Repository files navigation

ThreadsAPI

ThreadsAPI is a reusable Python library for collecting public Threads feed data using GraphQL replay. It is designed for maintainability, explicit configuration, and production-oriented error handling.

Disclaimer This project is provided only for educational, research, or entertainment purposes. Users are responsible for complying with applicable laws, platform terms of service, and data privacy requirements.

Key Capabilities

  • Fetch public logged-out Threads feed data with multi-page pagination.
  • Country filtering via standard ISO 3166-1 alpha-2 codes (validated with pycountry).
  • Capture runtime replay parameters (tokens, cookies, request metadata).
  • Strategy-aware token and doc_id refresh (HTTP-first in auto, controlled fallback to browser).
  • Expand same-author thread continuations, including media in child posts.
  • Export OpenSearch-friendly post documents.
  • Optionally persist local session state to JSON.

Installation

This project uses uv and pyproject.toml as the dependency source of truth.

uv sync
uv run scrapling install

If browser assets need to be reinstalled:

uv run scrapling install --force

Quick Start

from threadsapi import ThreadsScraper

async with ThreadsScraper(concurrent=3) as scraper:
    posts = await scraper.crawl_pages(
        pages=3,
        country="ID",
        include_full_thread=True,
    )

Configuration

Using ScraperConfig

from threadsapi import ScraperConfig, ThreadsScraper

config = ScraperConfig(
    concurrent=3,
    bootstrap_strategy="auto",
)

async with ThreadsScraper(config=config) as scraper:
    posts = await scraper.crawl_pages(pages=2)

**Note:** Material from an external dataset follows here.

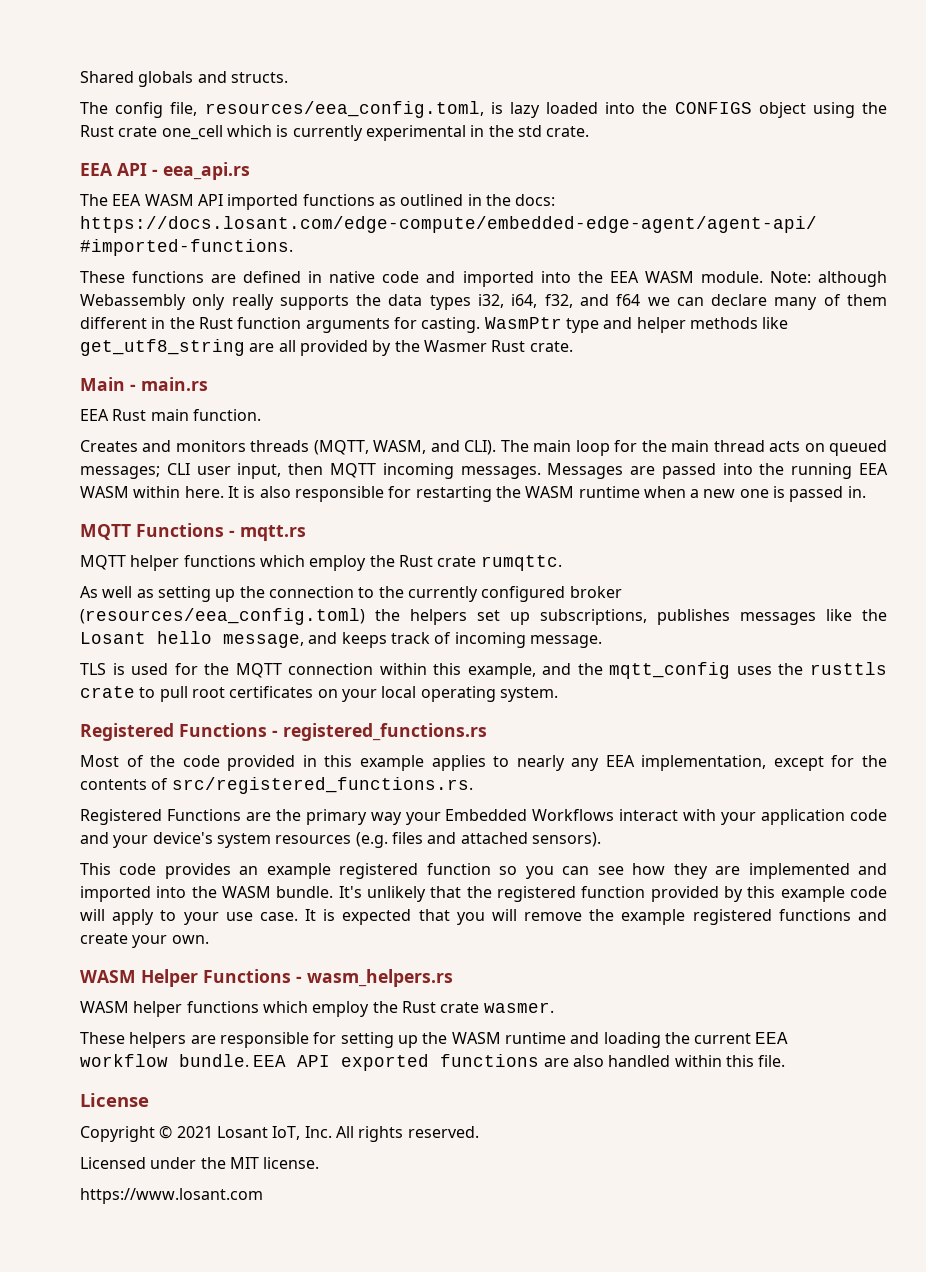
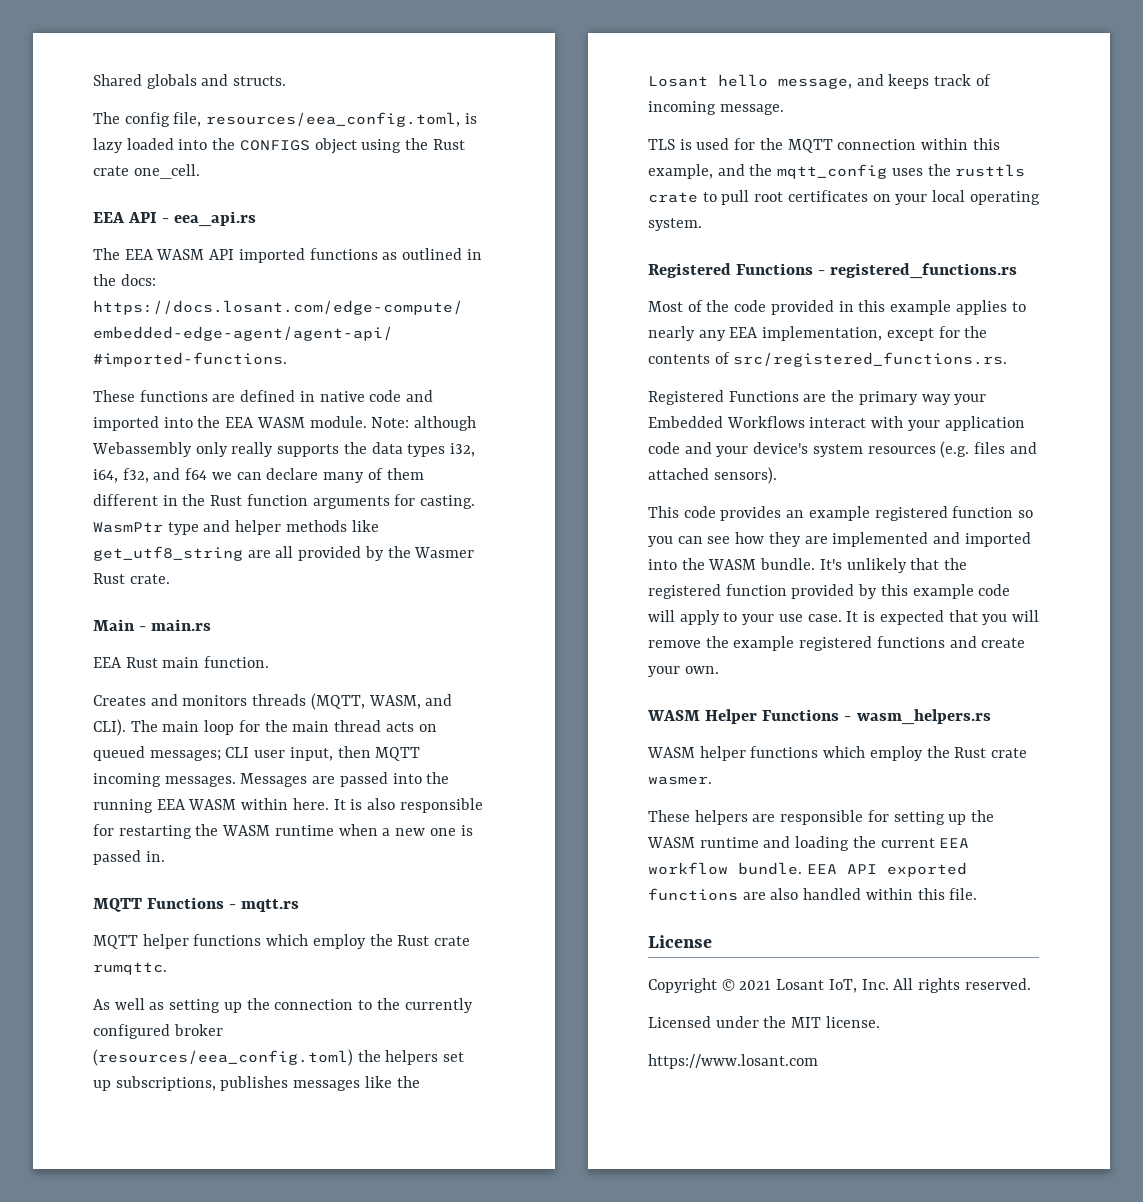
[161,125,590,141] one_cell which is currently experimental in the std crate. -> [133,164,200,179] one_cell.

From environment variables

Copy the example configuration and export or load it into your runtime environment:

cp .env.example .env
from threadsapi import ScraperConfig

config = ScraperConfig.from_env()

See .env.example for all supported environment variable names and default example values. ScraperConfig.from_env() reads variables already available in the process environment; load .env through your application runner or environment management tool when needed.

From YAML

Copy the example file before customizing local values:

cp threadsapi.example.yaml threadsapi.yaml
from threadsapi import ScraperConfig

config = ScraperConfig.from_yaml("threadsapi.yaml")

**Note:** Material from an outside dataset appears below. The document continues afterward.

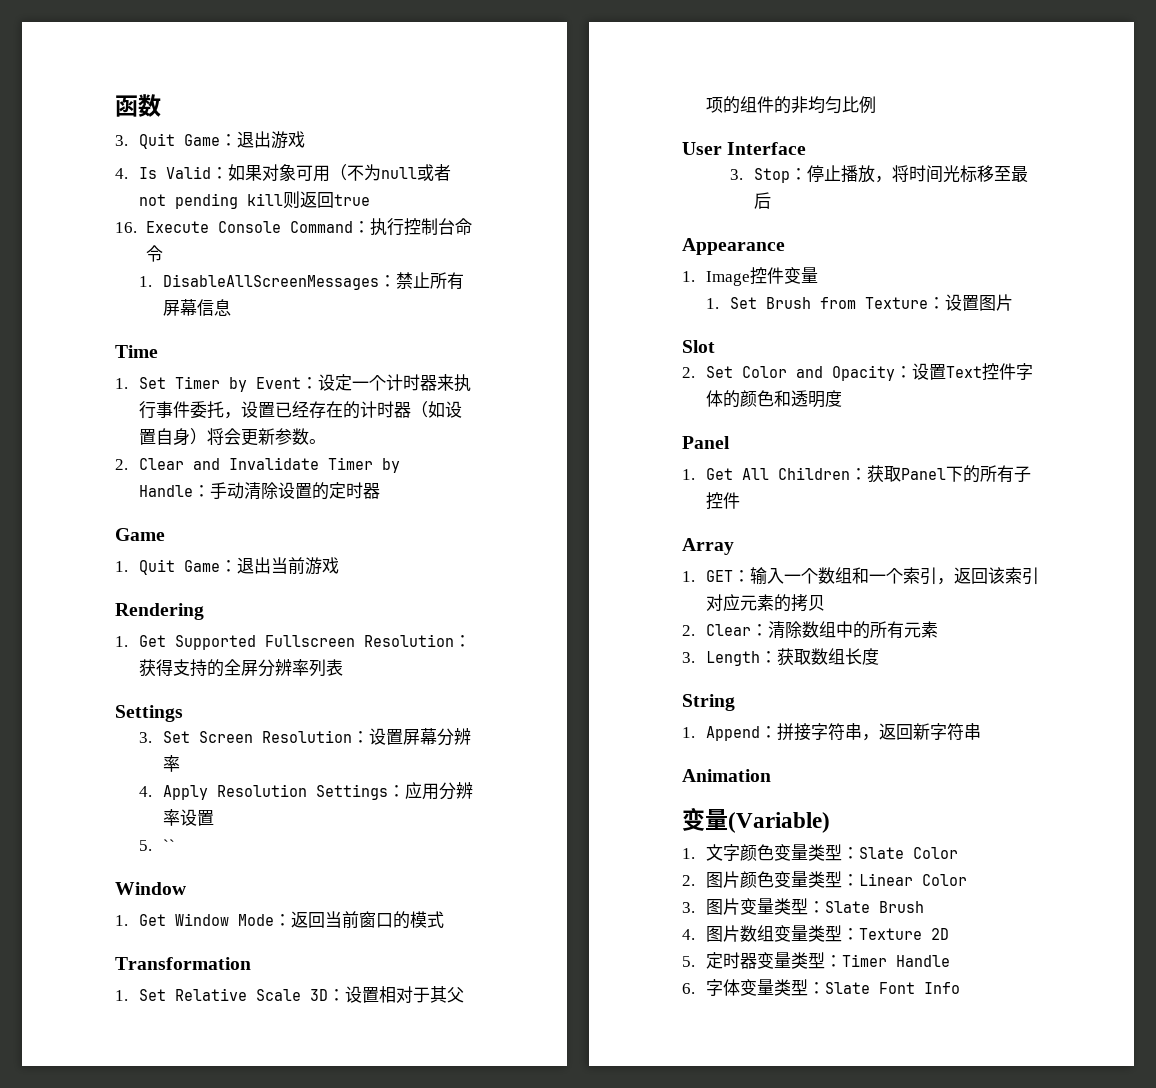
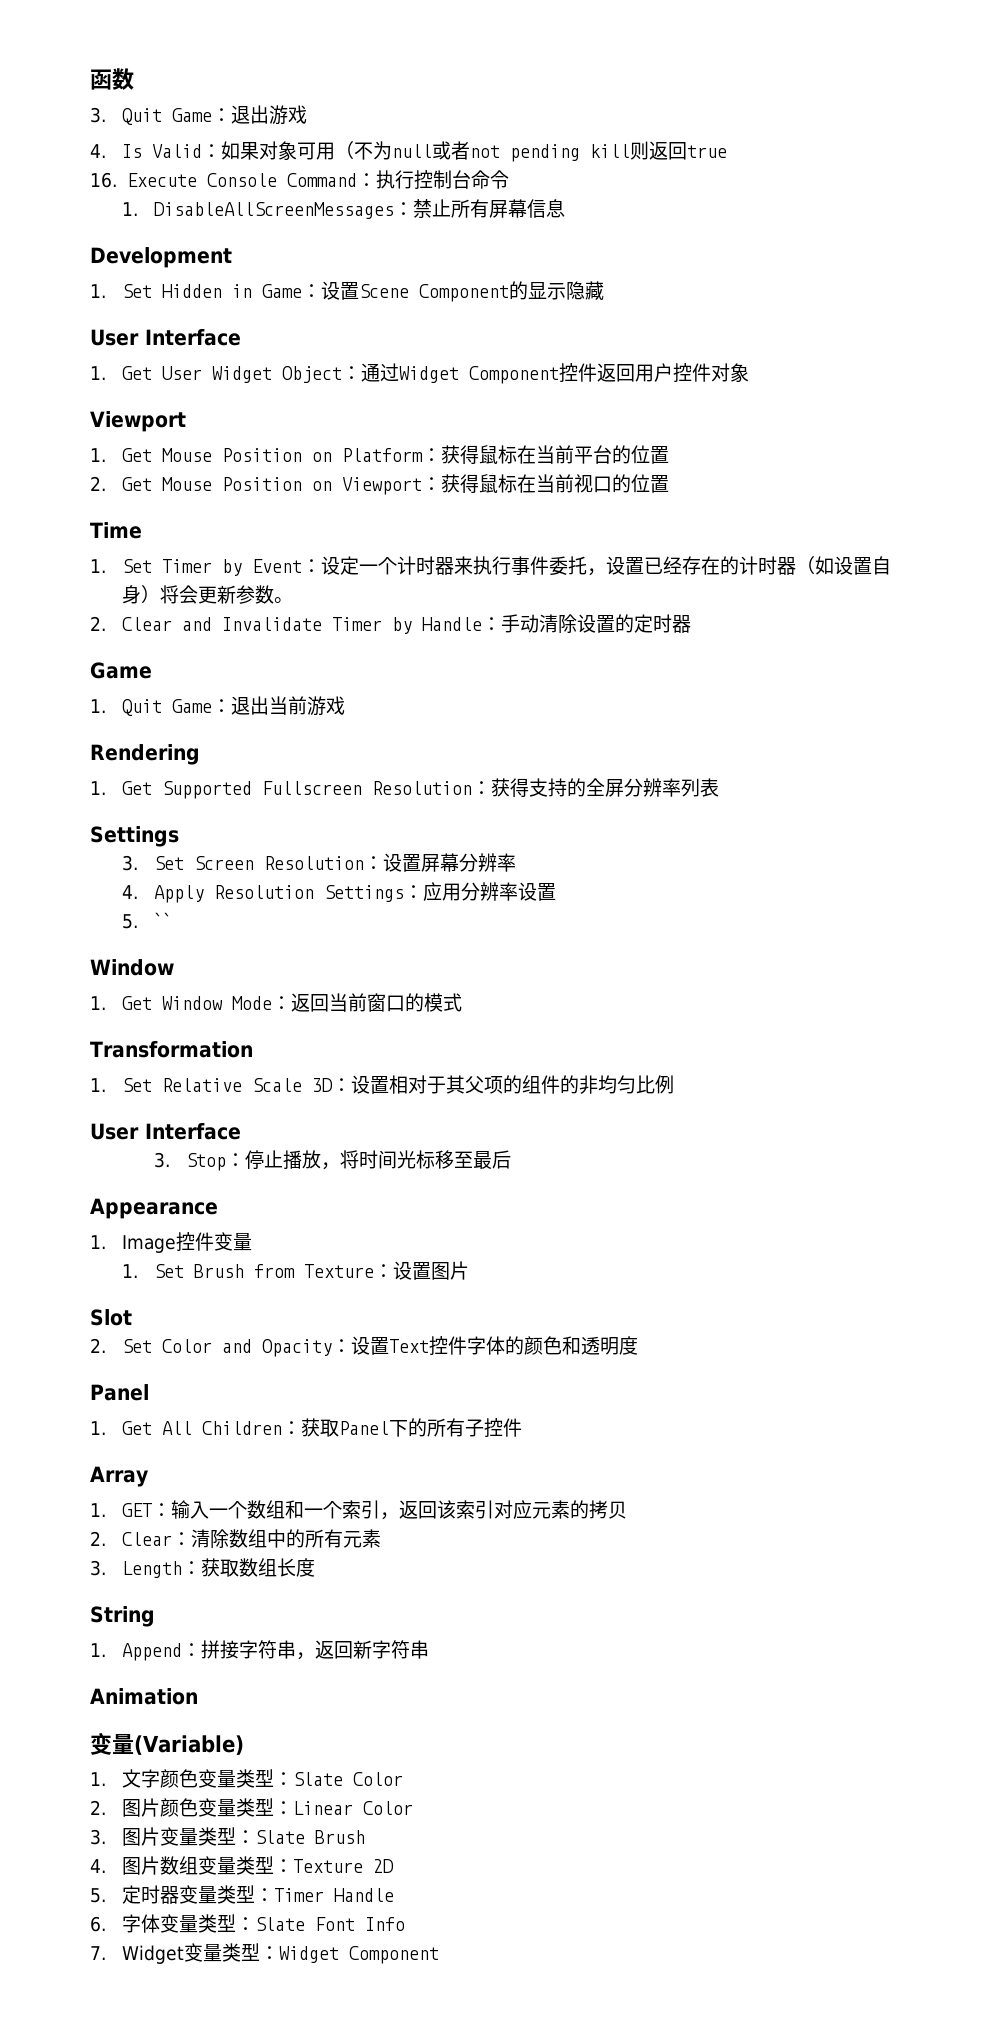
(232, 307) none -> [90,247,232,268] [90,281,605,302] [90,329,241,346] [90,363,750,384] [90,411,186,432] [90,445,670,464] [90,474,670,495] // Development // 1. Set Hidden in Game：设置Scene Component的显示隐藏 // User Interface // 1. Get User Widget Object：通过Widget Component控件返回用户控件对象 // Viewport // 1. Get Mouse Position on Platform：获得鼠标在当前平台的位置 // 2. Get Mouse Position on Viewport：获得鼠标在当前视口的位置
(961, 988) none -> [90,1943,440,1964] // 7. Widget变量类型：Widget Component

See threadsapi.example.yaml for a complete configuration example.

ThreadsScraper constructor options

ThreadsScraper(
    concurrent=3,
    bootstrap_strategy="auto",        # "auto" | "http" | "browser"
    auth_strategy="session",          # "session" | "direct" | "auto"; inferred as "direct" when login credentials are provided
    session_path="threads-session.json",
    persist_session=False,
    base_url="https://www.threads.com",
    graphql_url="https://www.threads.com/graphql/query",
    app_id=None,
    asbd_id=None,
    user_agent="...",
    timeout_seconds=30,
    browser_headless=True,
    login_username=None,
    login_password=None,
    login_two_factor_code=None,
)

You normally do not need to set mode. Without login credentials the scraper starts anonymous; with username/password it switches to authenticated direct login automatically.

app_id and asbd_id are public runtime header values observed from Threads web requests. They are optional: when omitted, the scraper adopts them from captured runtime request headers during bootstrap. These values are not required to be static — the library discovers them automatically.

Country Filtering

The country parameter accepts ISO 3166-1 alpha-2 codes (e.g. "ID", "US", "JP") — validated via pycountry. Pass "world" or None to disable country filtering.

posts = await scraper.crawl_pages(pages=2, country="US")

Invalid codes raise ValueError immediately. A valid ISO country may still return no public feed content from Threads; treat that as NO CONTENT, not as invalid input.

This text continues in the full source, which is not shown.